Conforme os militares, até terça-feira (13), o edifício não pode ser ocupado novamente. Segundo o Incra, os servidores ficarão em trabalho remoto.
“Aguardamos a vistoria técnica para adotarmos qualquer medida futura”, informou o Incra.
‘Fissuras’ no subsolo
Os bombeiros e os agentes da Defesa Civil, acompanhados por engenheiros do Incra e da Universidade de Brasília (UnB), fizeram uma vistoria no edifício e encontraram “fissuras em alvenaria e no revestimento próximo a junta de dilatação, na área do 1° subsolo”, onde fica a garagem.

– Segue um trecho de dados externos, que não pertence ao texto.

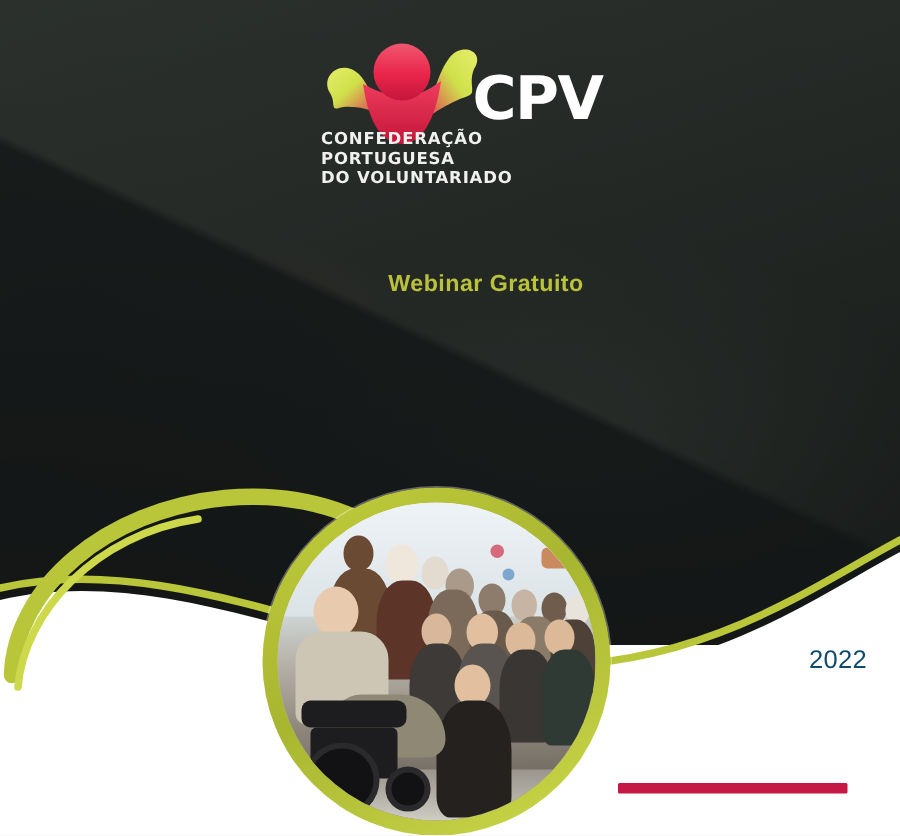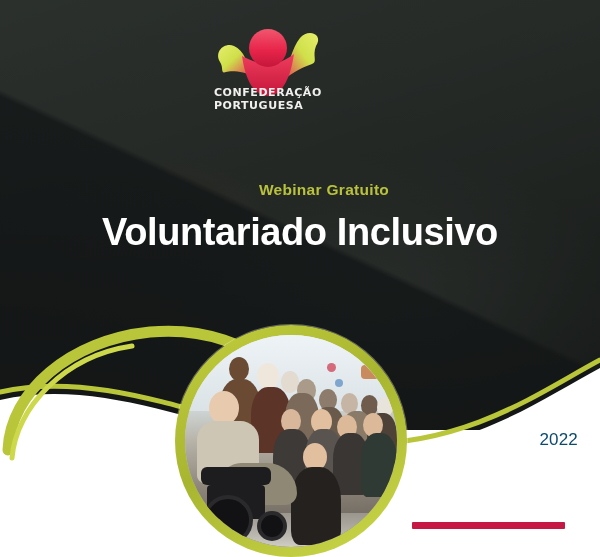--- a/index.html
+++ b/index.html
@@ -282,6 +282,7 @@
         <circle cx="56" cy="22" r="19" fill="url(#gHead)"></circle>
       </svg>
     </div>
+    <div class="logo-word">CPV</div>
     <div class="logo-sub">
       <div>CONFEDERAÇÃO PORTUGUESA</div>
     </div>

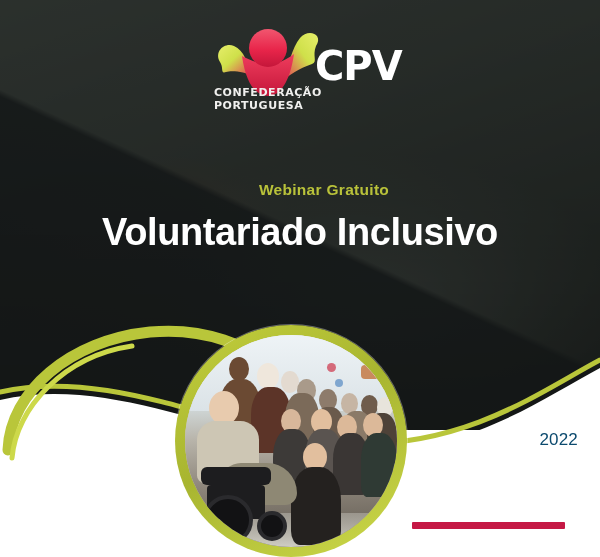--- a/index.html
+++ b/index.html
@@ -285,6 +285,7 @@
     <div class="logo-word">CPV</div>
     <div class="logo-sub">
       <div>CONFEDERAÇÃO PORTUGUESA</div>
+      <div>DO VOLUNTARIADO</div>
     </div>
   </div>
 

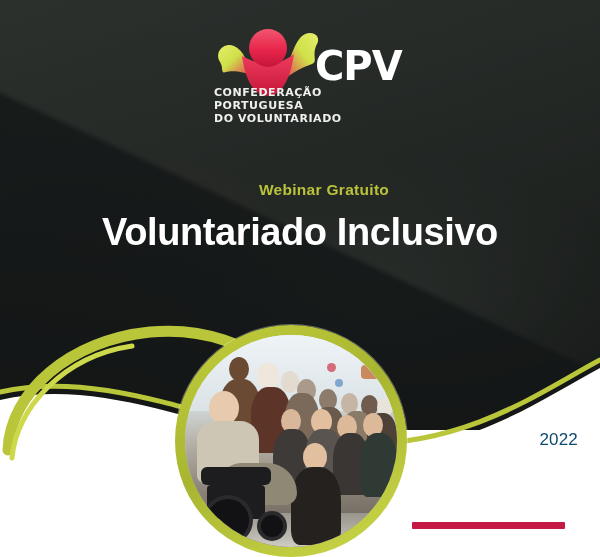--- a/index.html
+++ b/index.html
@@ -290,7 +290,6 @@
   </div>
 
   <div class="kicker">Webinar Gratuito</div>
-  <div class="headline">Voluntariado Inclusivo</div>
 
   <div class="photo-ring">
     <div class="photo-circle">

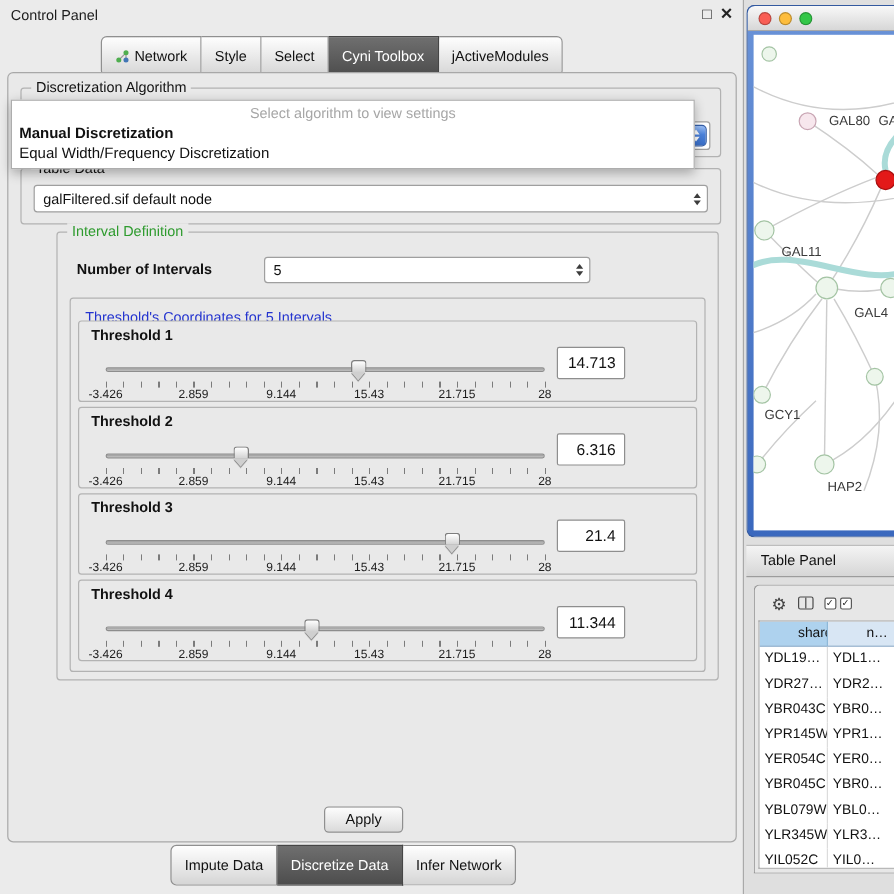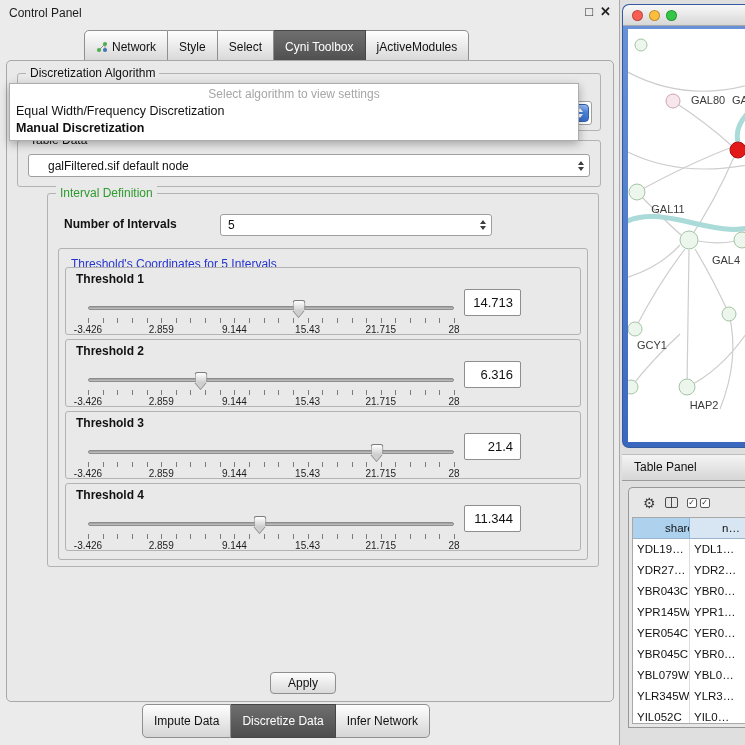--- a/index.html
+++ b/index.html
@@ -187,8 +187,8 @@
       <div class="popup">
         <div class="popup-placeholder">Select algorithm to view settings</div>
         <div id="alg-options">
+            <div class="popup-item sel">Manual Discretization</div>
             <div class="popup-item">Equal Width/Frequency Discretization</div>
-            <div class="popup-item sel">Manual Discretization</div>
           </div>
       </div>
 

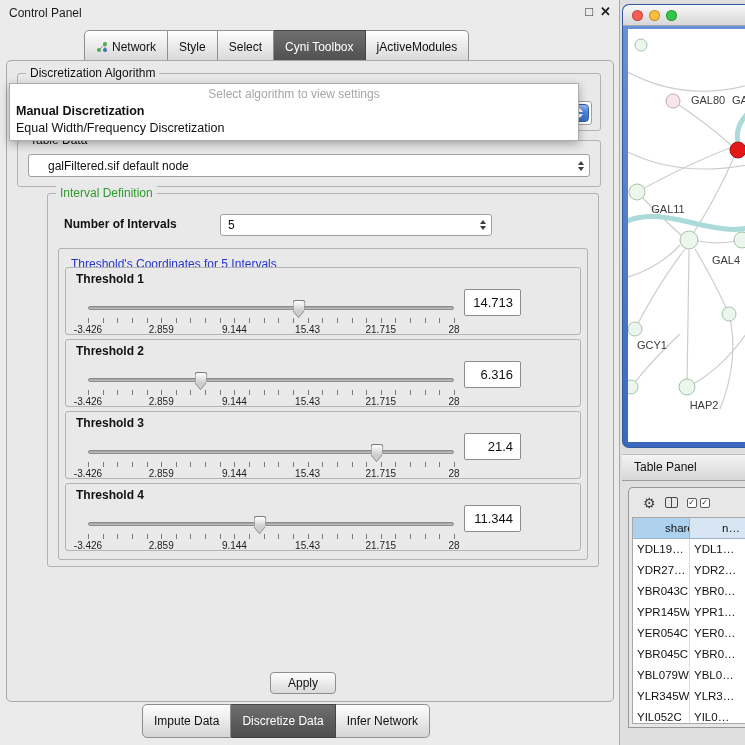--- a/index.html
+++ b/index.html
@@ -53,7 +53,7 @@
     display:flex; flex-direction:column; align-items:center; justify-content:center; gap:2px; }
   .warr-up { width:0; height:0; border-left:3px solid transparent; border-right:3px solid transparent; border-bottom:4px solid #fff; }
   .warr-dn { width:0; height:0; border-left:3px solid transparent; border-right:3px solid transparent; border-top:4px solid #fff; }
-  .td-combo { left:10px; top:13px; width:562px; height:23px;padding-left:12px; }
+  .td-combo { left:10px; top:13px; width:562px; height:23px; }
   .niv-combo { left:172px; top:20px; width:272px; height:22px; }
   .niv-label { position:absolute; left:16px; top:23px; font-size:12px; font-weight:bold; color:#111; }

As rachaduras já eram monitoradas pela equipe técnica do Incra, que realiza um estudo para reformar o prédio, conforme os bombeiros.
“Ressaltamos que não há risco de colapso estrutural iminente”, disseram a Defesa Civil e o Corpo de Bombeiros do DF.
Os órgãos disseram ainda que não foi encontrada a causa do tremor. Até terça-feira, equipe técnica deve apresentar um estudo para encontrar a causa dos tremores, além de uma verificação “minuciosa” de toda estrutura.